Heterotaxy is a rare condition in which the internal organs are not arranged in the correct orientation across the left-right axis of the body. It affects about 1 in every 10,000 births. Children born with this condition might have heart defects at birth, gastrointestinal malrotation, abnormal positioning and function of the spleen, lung disease, and other internal organ problems. Heterotaxy is often caused by genetic mutations. Every patient with heterotaxy is different, and the severity of the condition is variable.
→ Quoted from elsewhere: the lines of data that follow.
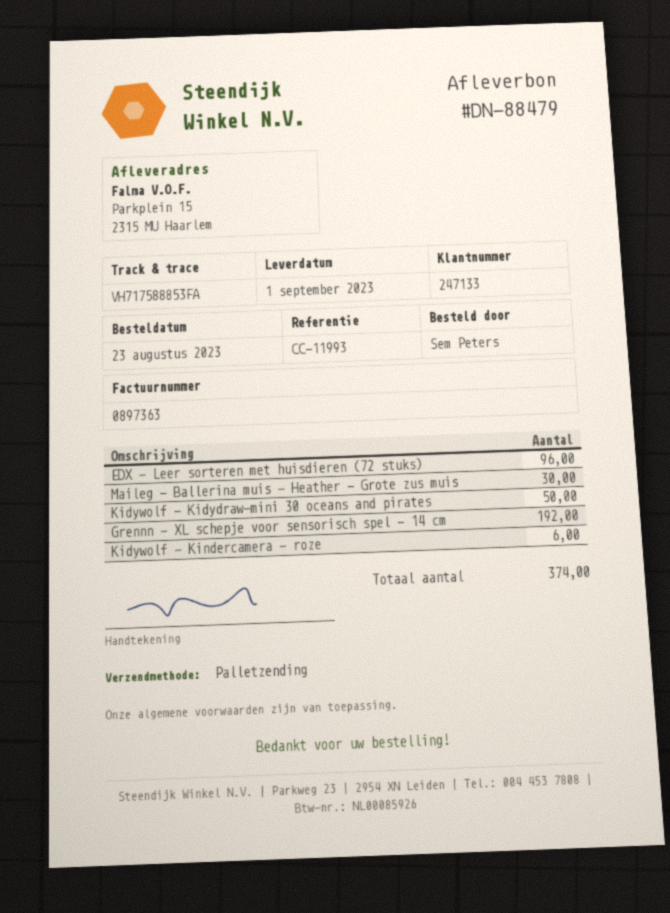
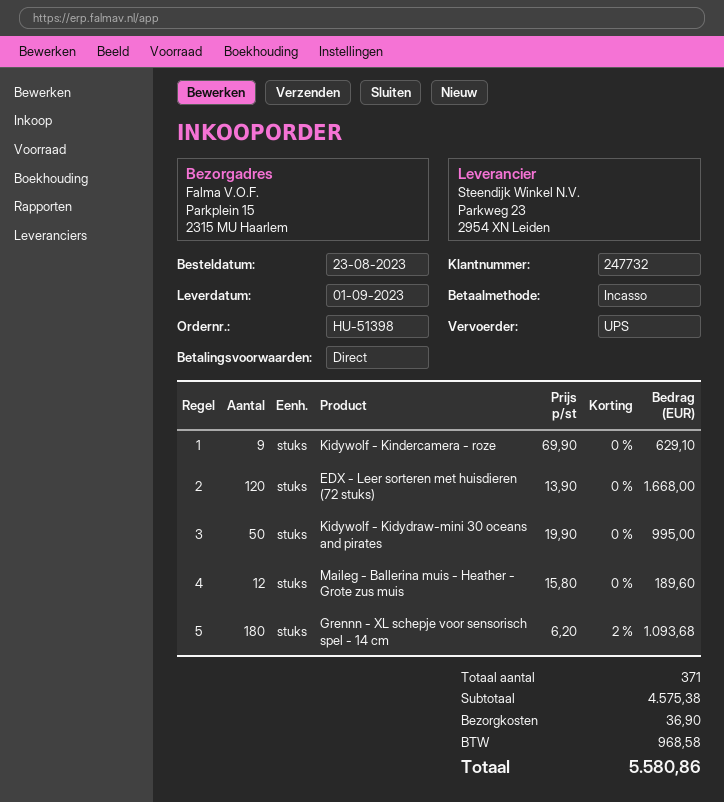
customer number: 247133 -> 247732
shipping method: pallet freight -> UPS
EDX - Leer sorteren met huisdieren (72 stuks): 96 -> 120
Maileg - Ballerina muis - Heather - Grote zus muis: 30 -> 12
Grennn - XL schepje voor sensorisch spel - 14 cm: 192 -> 180
Kidywolf - Kindercamera - roze: 6 -> 9
total quantity: 374 -> 371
A careful and thorough evaluation by specialists is an important way to make sure that every person with heterotaxy gets the care and surveillance they need.

What is the scientific definition of heterotaxy?
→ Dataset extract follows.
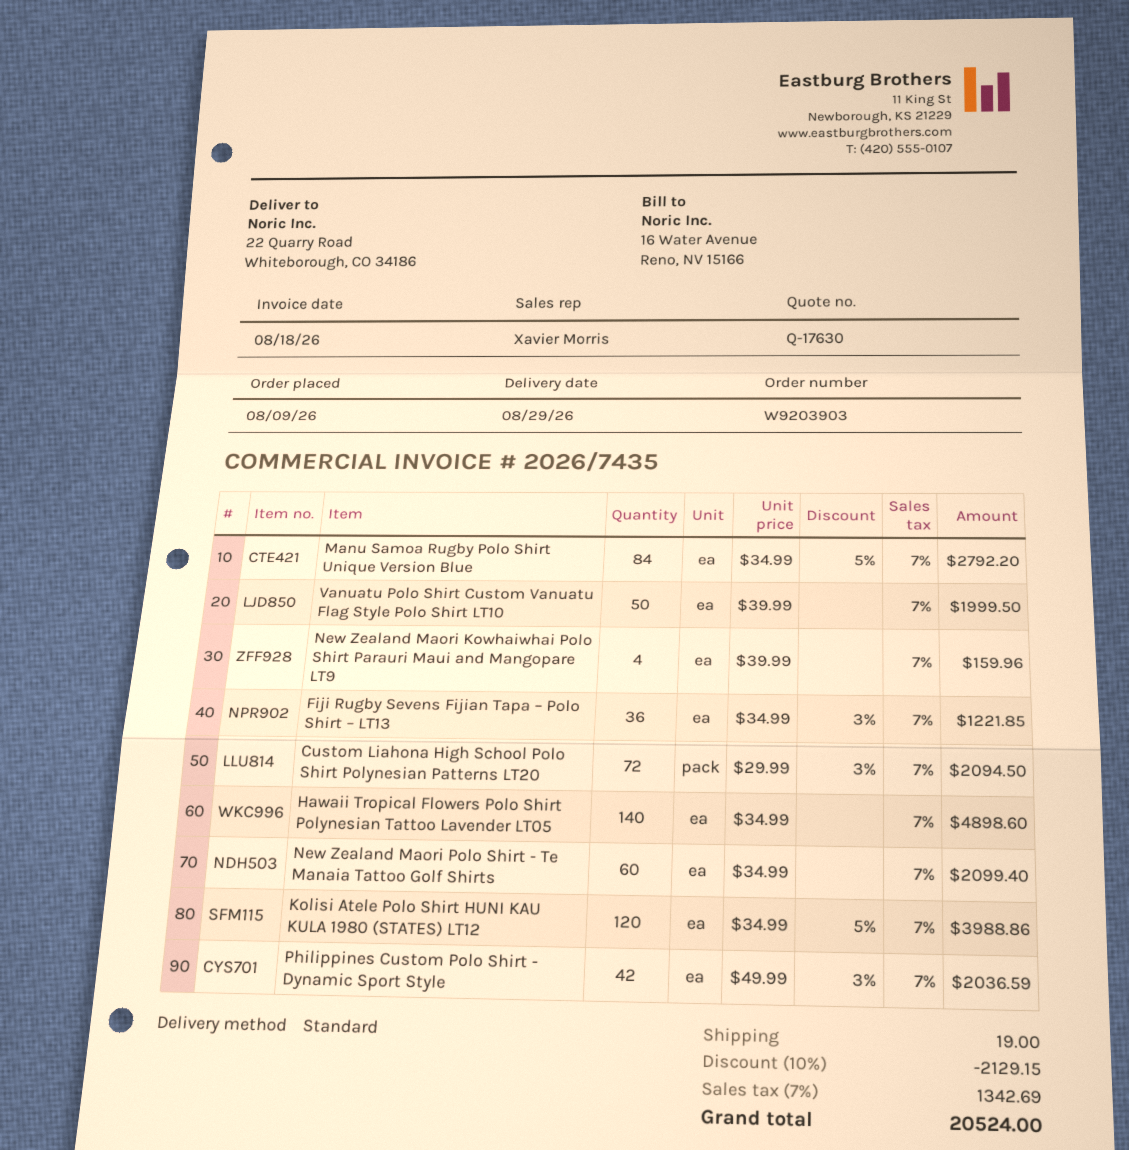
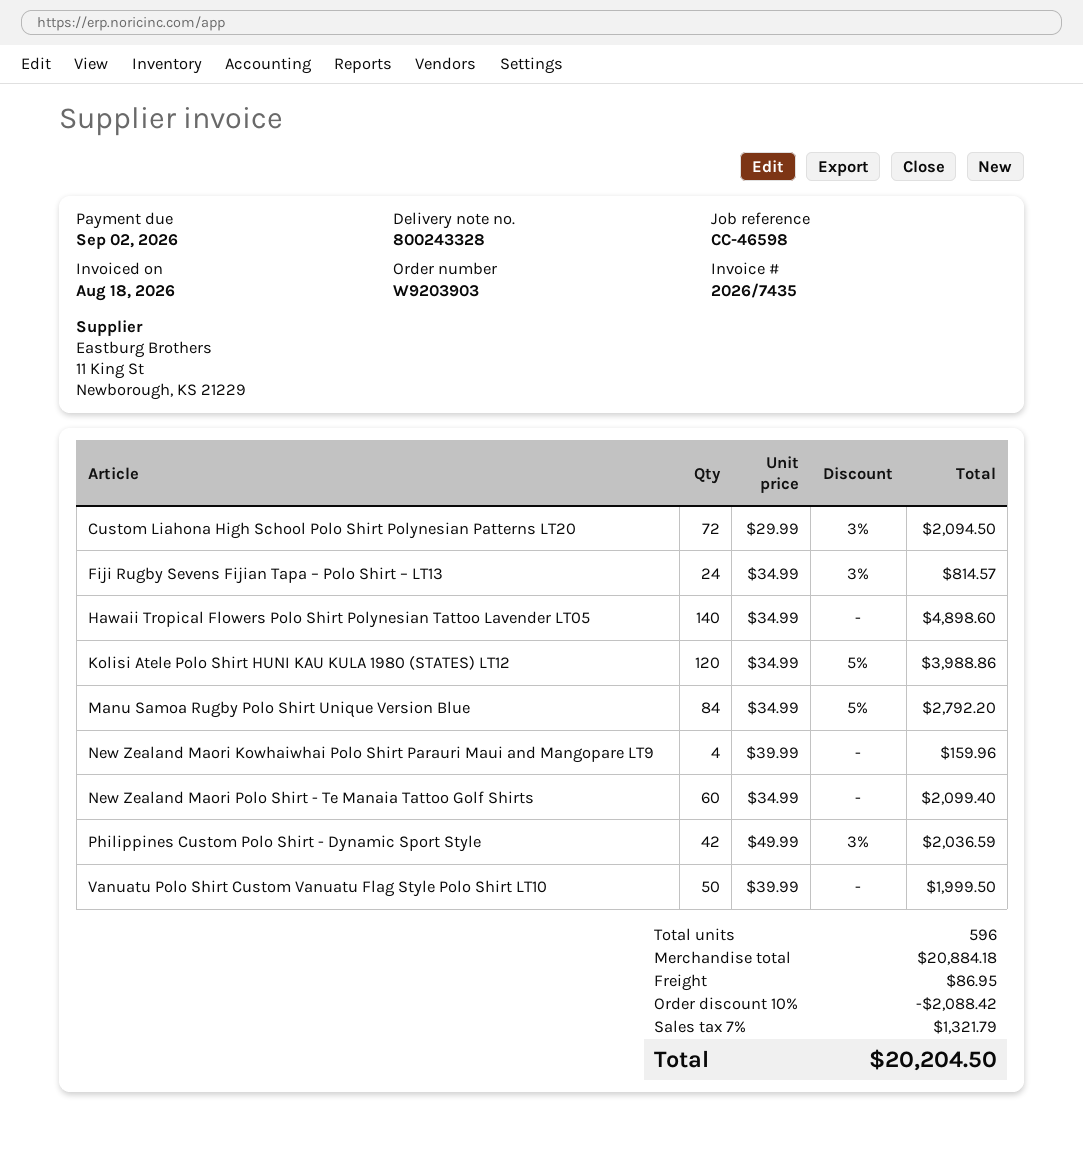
Fiji Rugby Sevens Fijian Tapa – Polo Shirt – LT13: 36 x 34.99 - 3% = 1221.85 -> 24 x 34.99 - 3% = 814.57
discount: 10% = 2129.15 -> 10% = 2088.42
shipping: 19.00 -> 86.95
tax: 7% = 1342.69 -> 7% = 1321.79
total: 20524.00 -> 20204.50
Heterotaxy is the abnormal assembly of the thoracic or abdominal organs across the left-right axis that is not situs inversus totalis and that may or may not involve congenital cardiovascular malformations or atrialisomerism.

Where can I find help?

The Heterotaxy Research and Clinical Care Collaborative is working hard to develop regional centers of excellence so that every patient can have easy access to specialists and heterotaxy experts. Please visit Heterotaxy Connection, our partner patient advocacy group, to find out how to connect with a heterotaxy expert.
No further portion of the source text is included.